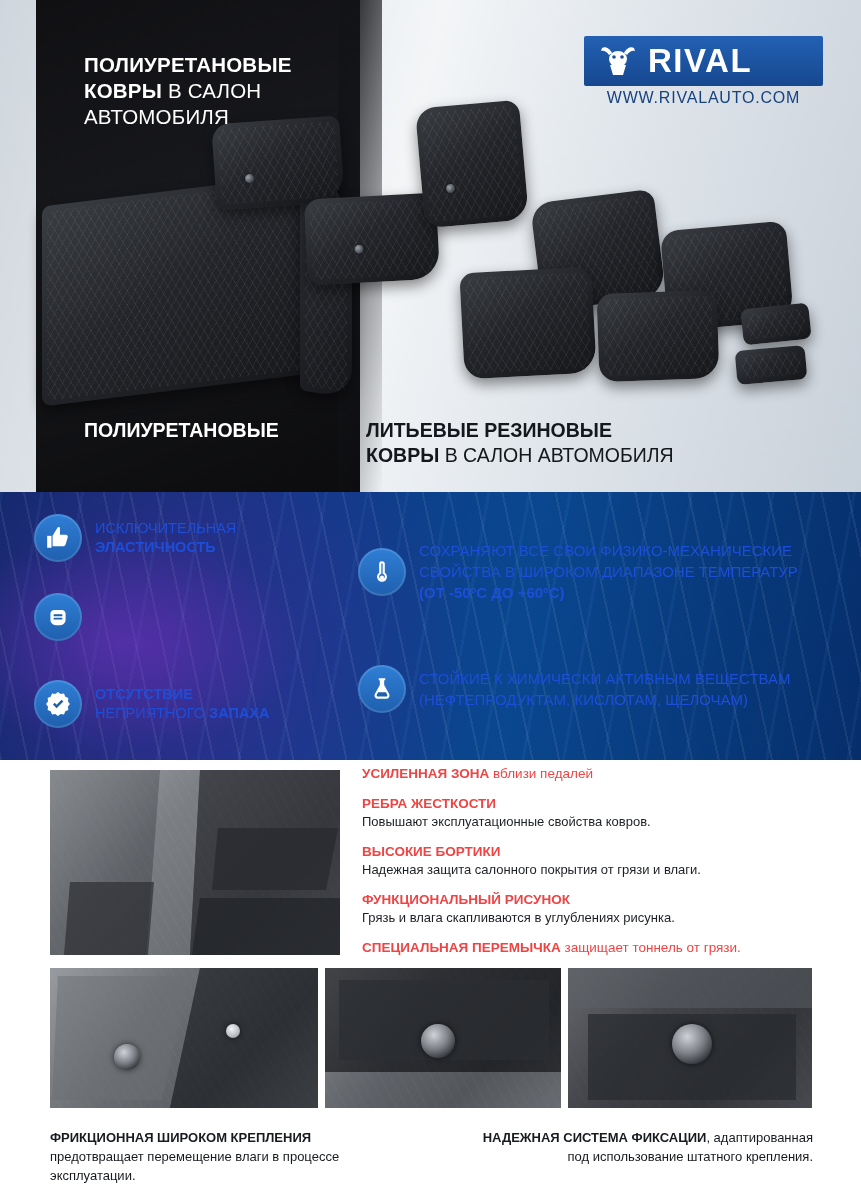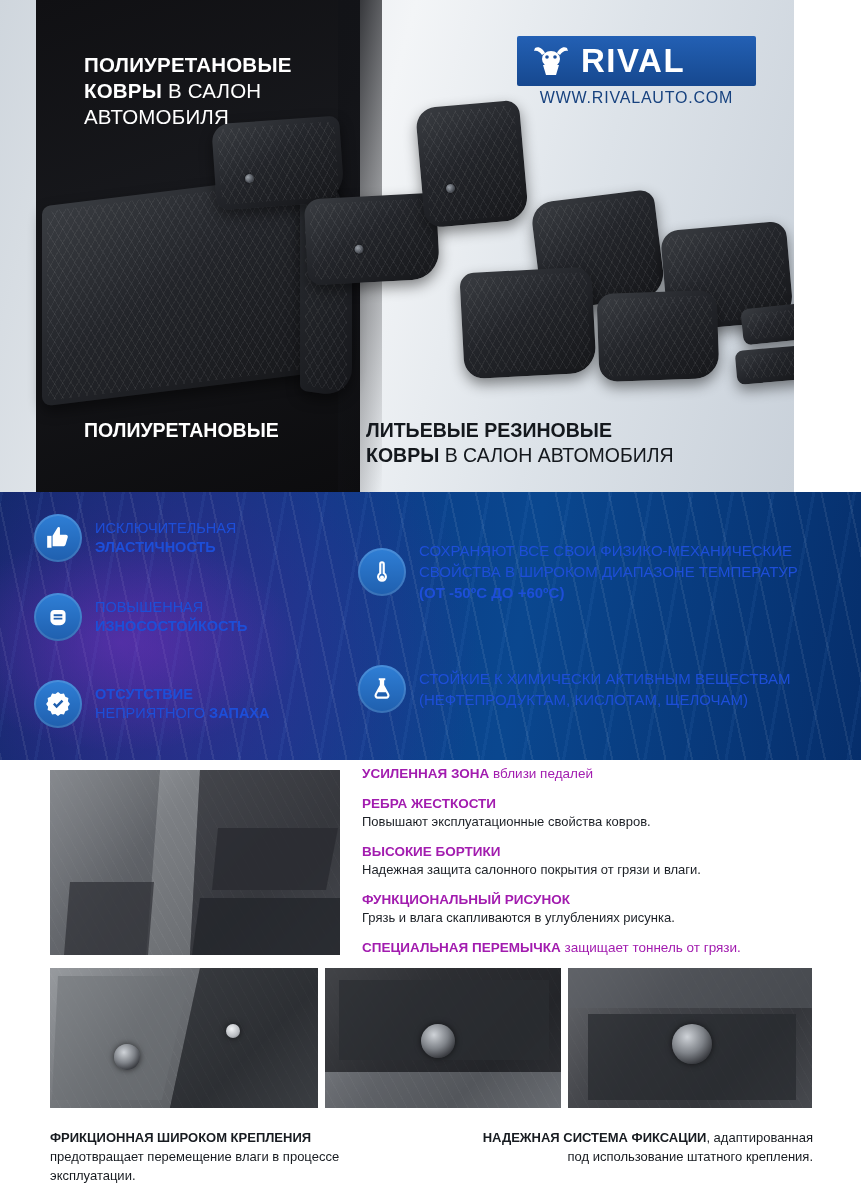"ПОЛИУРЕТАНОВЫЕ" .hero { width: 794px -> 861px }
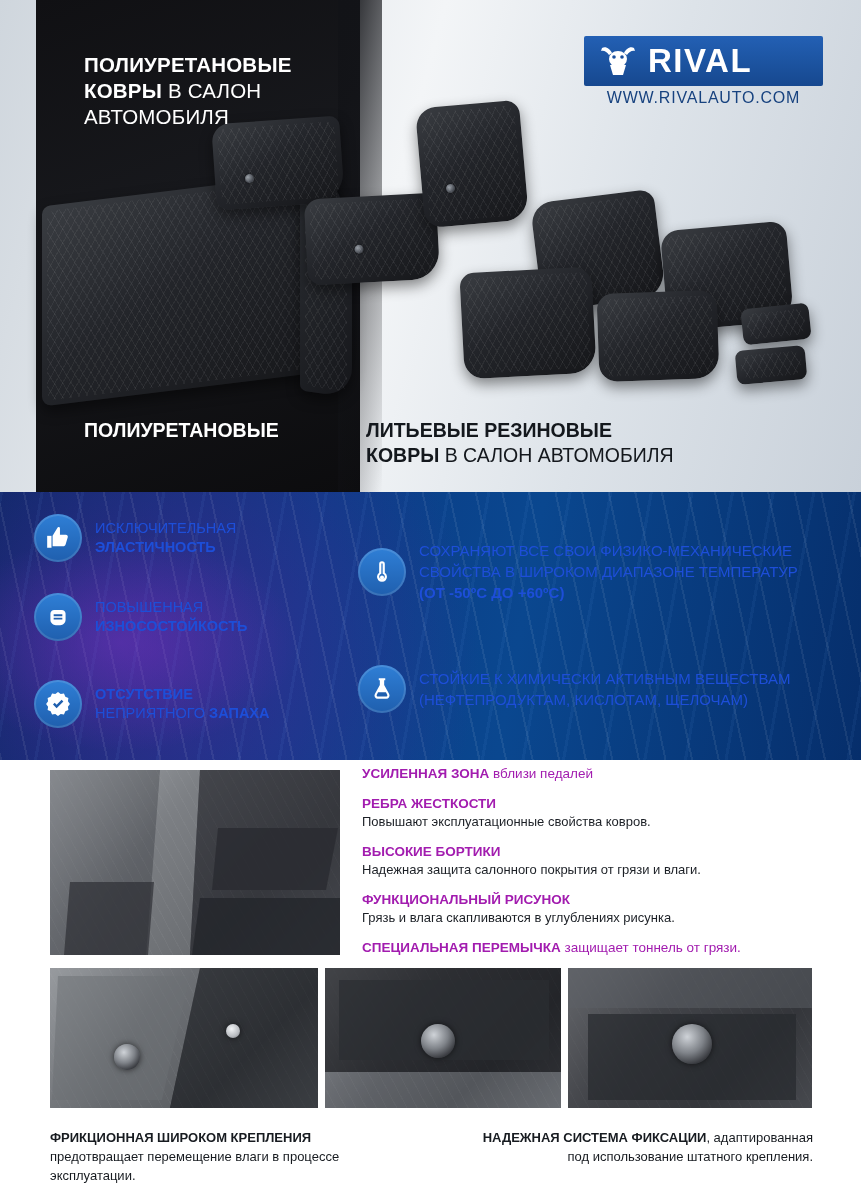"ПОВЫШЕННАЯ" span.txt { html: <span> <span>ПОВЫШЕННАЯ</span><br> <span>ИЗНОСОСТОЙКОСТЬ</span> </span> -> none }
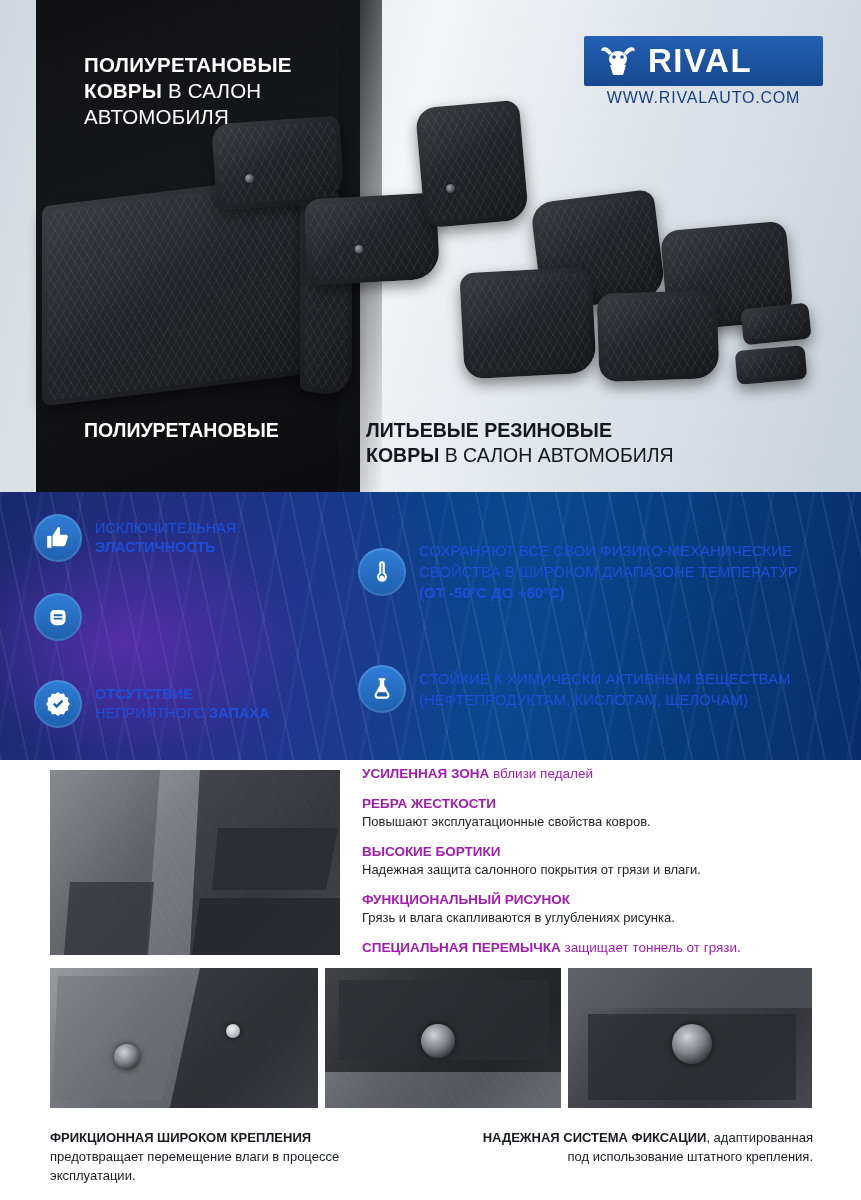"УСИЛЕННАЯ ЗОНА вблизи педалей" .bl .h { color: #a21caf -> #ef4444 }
--------------------------------------------------
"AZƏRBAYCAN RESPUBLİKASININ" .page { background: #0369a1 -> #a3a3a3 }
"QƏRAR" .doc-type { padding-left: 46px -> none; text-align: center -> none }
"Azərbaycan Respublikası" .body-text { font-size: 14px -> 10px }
--------------------------------------------------
> WORK REQUIRED
Only the lines starting at the one that includes "width: 794px ->" and ending at the one that includes "color: #a21caf ->" should be retyped, exactly, from the records above; no pictures.

> PROBLEM SOLUTION
"ПОЛИУРЕТАНОВЫЕ" .hero { width: 794px -> 861px }
"ПОВЫШЕННАЯ" span.txt { html: <span> <span>ПОВЫШЕННАЯ</span><br> <span>ИЗНОСОСТОЙКОСТЬ</span> </span> -> none }
"УСИЛЕННАЯ ЗОНА вблизи педалей" .bl .h { color: #a21caf -> #ef4444 }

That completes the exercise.